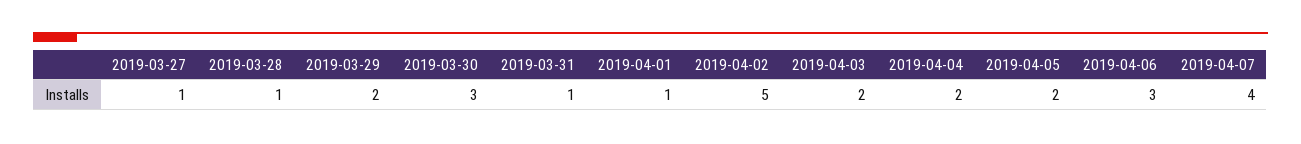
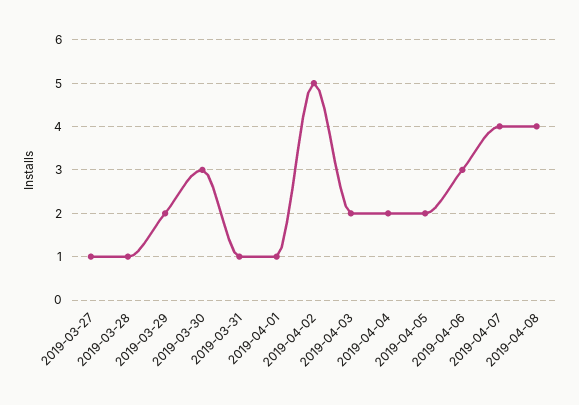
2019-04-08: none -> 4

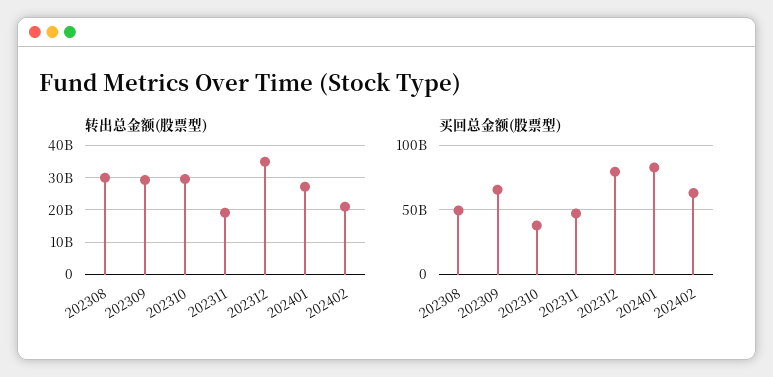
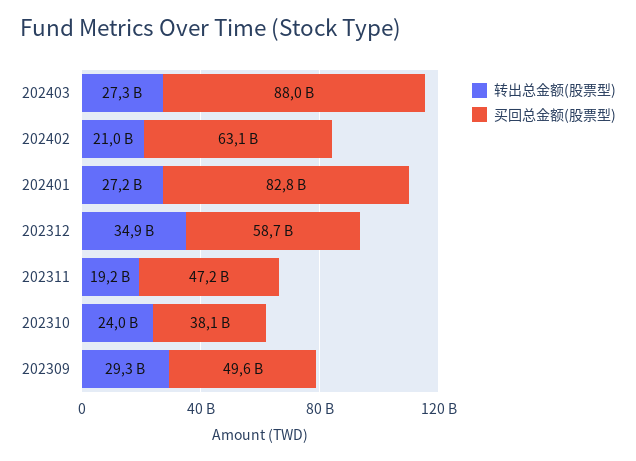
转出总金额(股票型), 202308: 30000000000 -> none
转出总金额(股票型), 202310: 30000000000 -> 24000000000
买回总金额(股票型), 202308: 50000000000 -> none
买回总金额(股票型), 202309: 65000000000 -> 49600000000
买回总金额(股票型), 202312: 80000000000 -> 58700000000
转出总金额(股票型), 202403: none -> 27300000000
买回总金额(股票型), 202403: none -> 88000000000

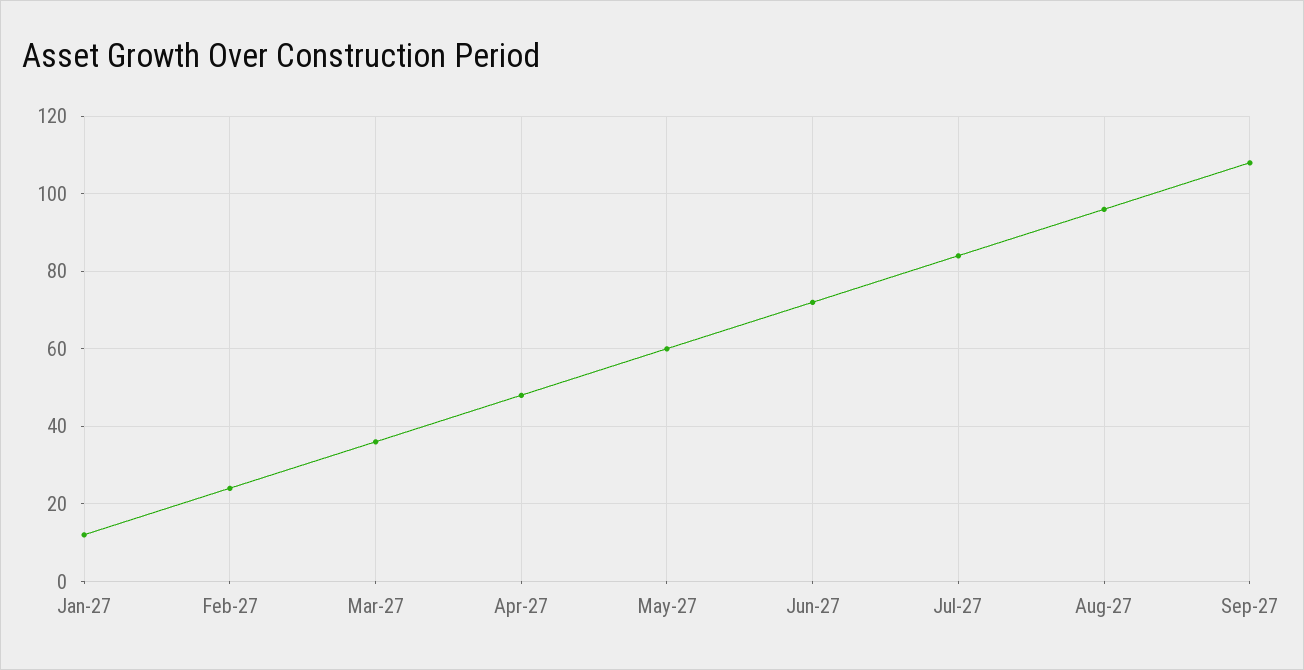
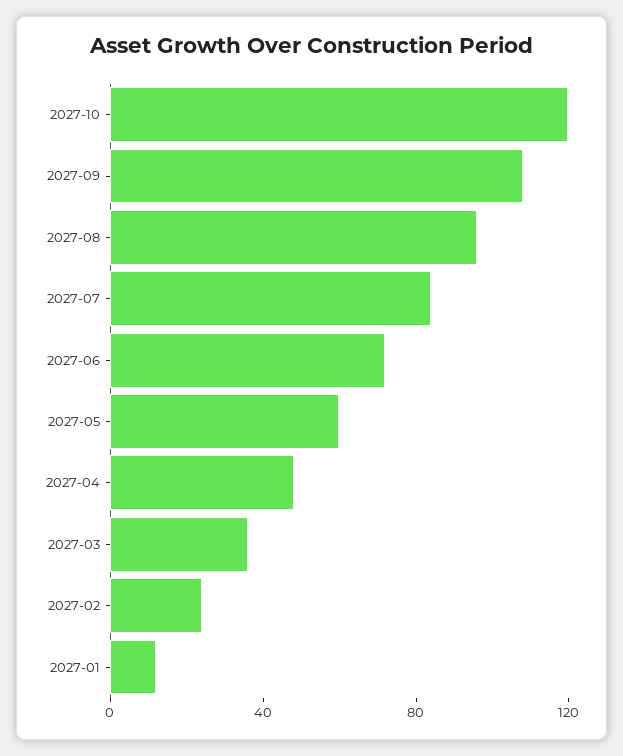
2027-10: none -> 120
————
__What is required__:
Transcribe all of the data above exactly; no picture belongs in the copy.

__Response box__:
2019-04-08: none -> 4

转出总金额(股票型), 202308: 30000000000 -> none
转出总金额(股票型), 202310: 30000000000 -> 24000000000
买回总金额(股票型), 202308: 50000000000 -> none
买回总金额(股票型), 202309: 65000000000 -> 49600000000
买回总金额(股票型), 202312: 80000000000 -> 58700000000
转出总金额(股票型), 202403: none -> 27300000000
买回总金额(股票型), 202403: none -> 88000000000

2027-10: none -> 120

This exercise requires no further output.